Scan, scroll, swipe: the brain in a visually saturated world
From email to social media, we’re inundated with on-screen text, forever changing the way we consume content. Can our brains process all this text as quickly as it does visuals? A team of linguistics and psychology researchers led by New York University (NYU) used brain imaging to answer this question. They set out to determine if the brain’s language comprehension system handles sentences flashed on a screen in a similar way to how it perceives a visual scene. The study was published in the journal ‘Science Advances’.
This is your brain… on language processing
The results showed that the brain can detect a short sentence’s basic structure in about 150 milliseconds, or about the time it takes to blink. The researchers measured the brain activity of 36 people while they read word lists comprised of grammatical sentences or lists of nouns. The participants saw a three-word starting sentence that flashed for 300 milliseconds, followed by a second sentence that was either exactly the same or differed by one word.
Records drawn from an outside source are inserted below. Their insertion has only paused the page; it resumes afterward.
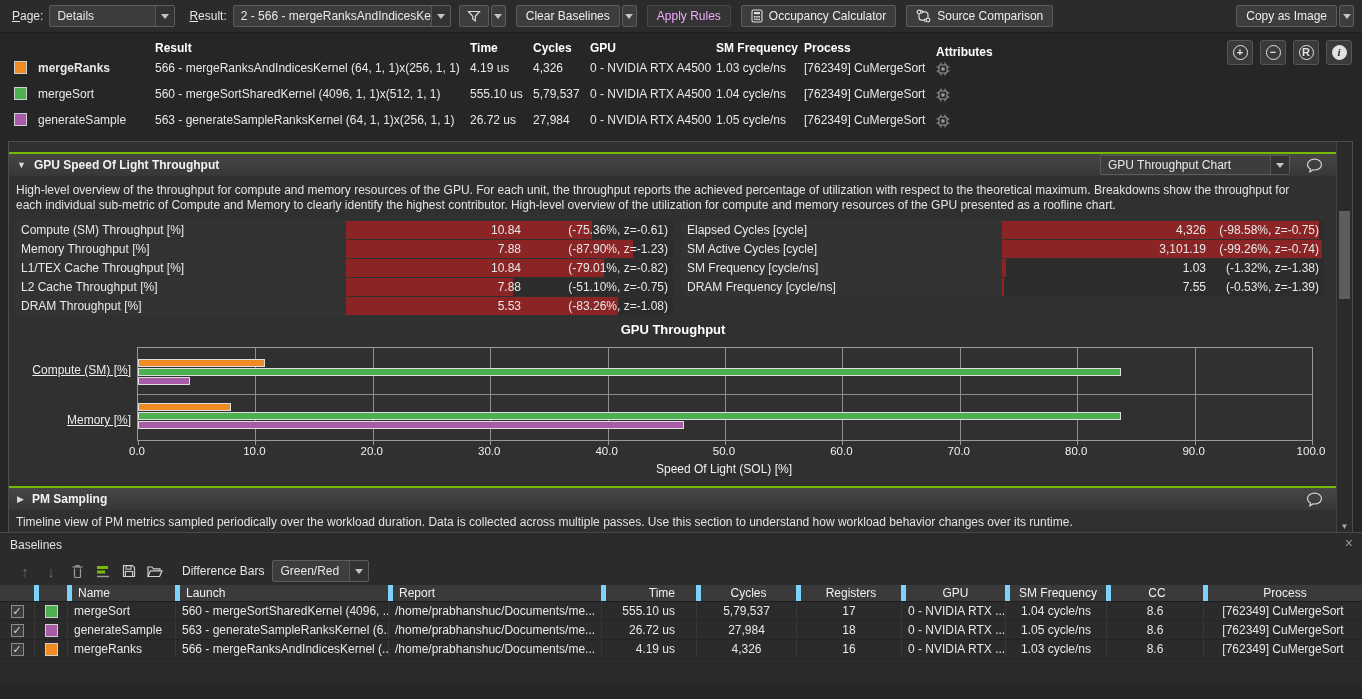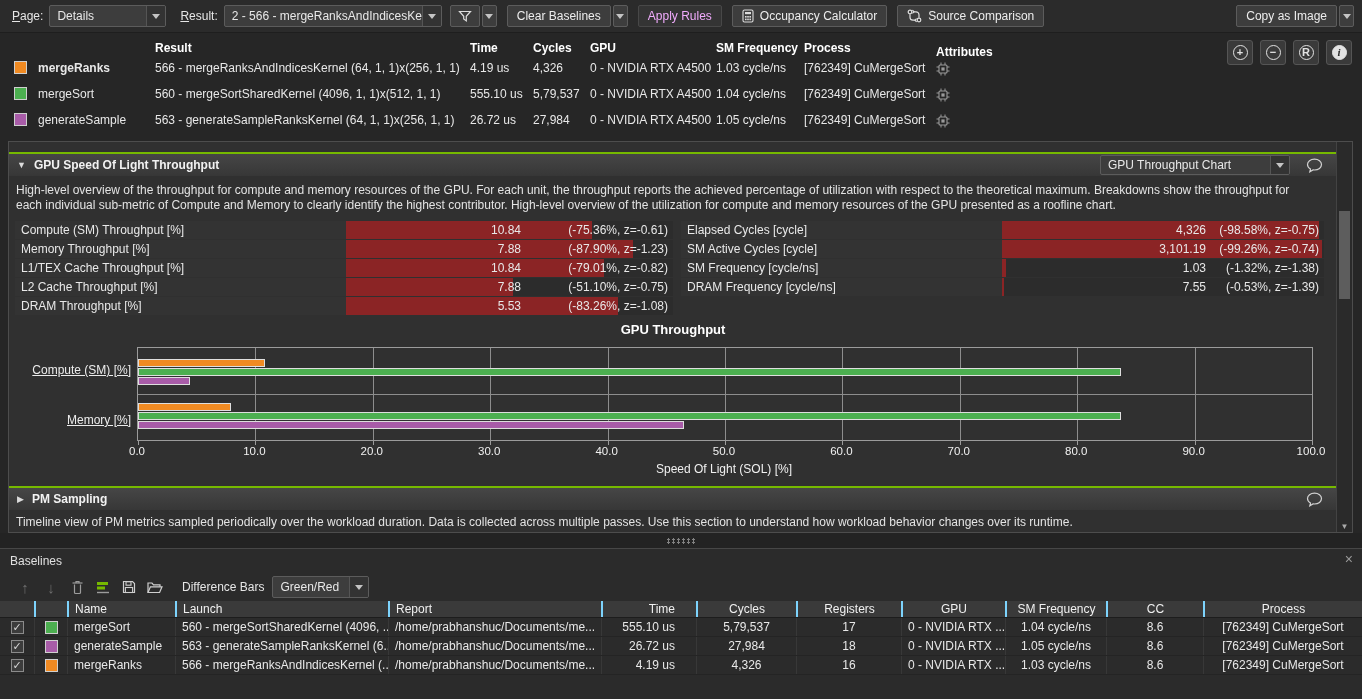"Details" div.select { width: 117px -> 126px }
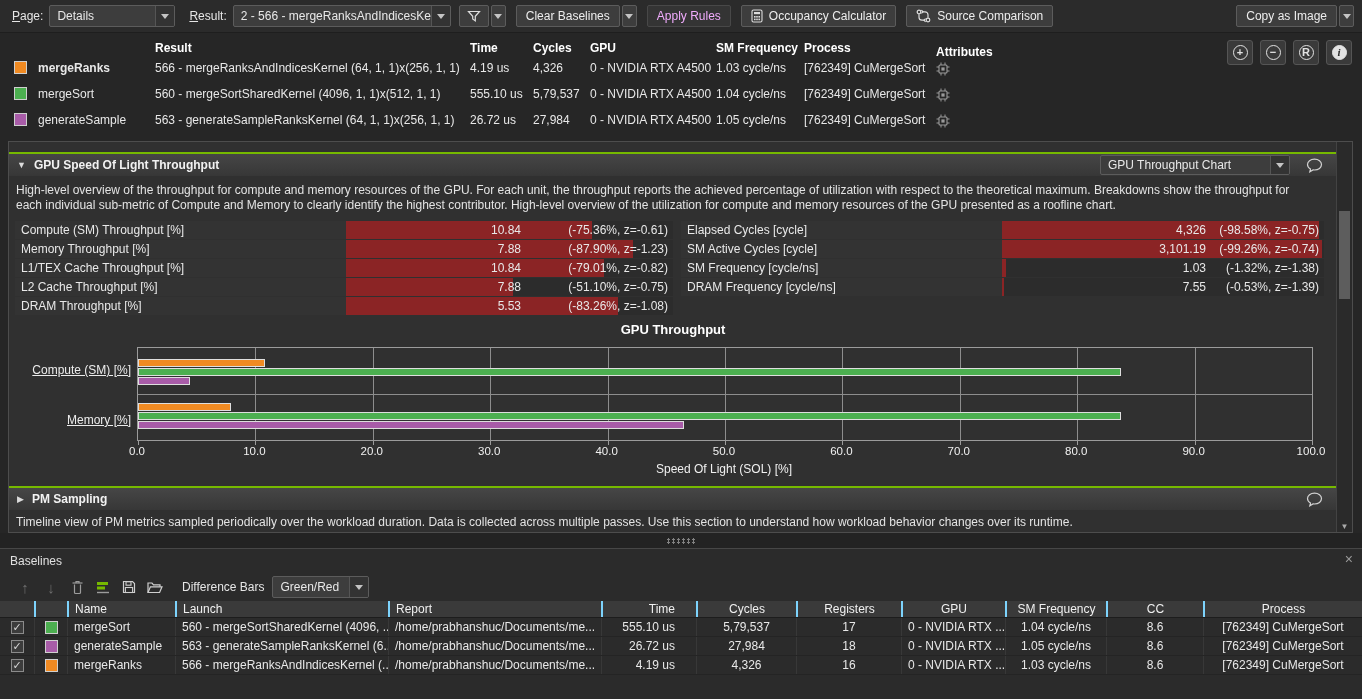"Baselines" .bpanel { top: 548px -> 532px }
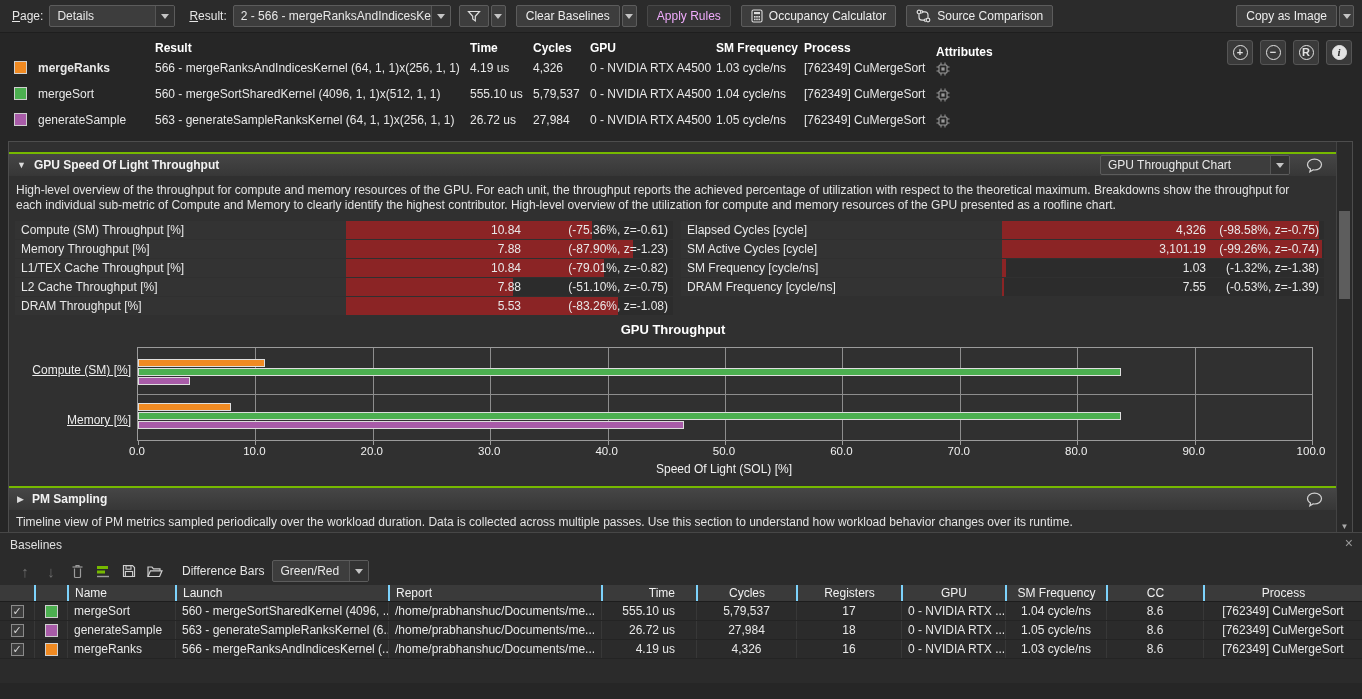"Name" .bhead .bcell { border-left: 2px solid #7dd3fc -> 5px solid #7dd3fc }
They were asked to simply indicate whether the second matched the first. Findings revealed that the brain started differentiating simple three-word (subject-verb-object) sentences (e.g. nurses clean wounds) from unstructured word lists (e.g. hearts lungs livers) in as little as 130 milliseconds. Even with grammatically incorrect sentences, the brain quickly identified the structure and automatically corrected minor mistakes.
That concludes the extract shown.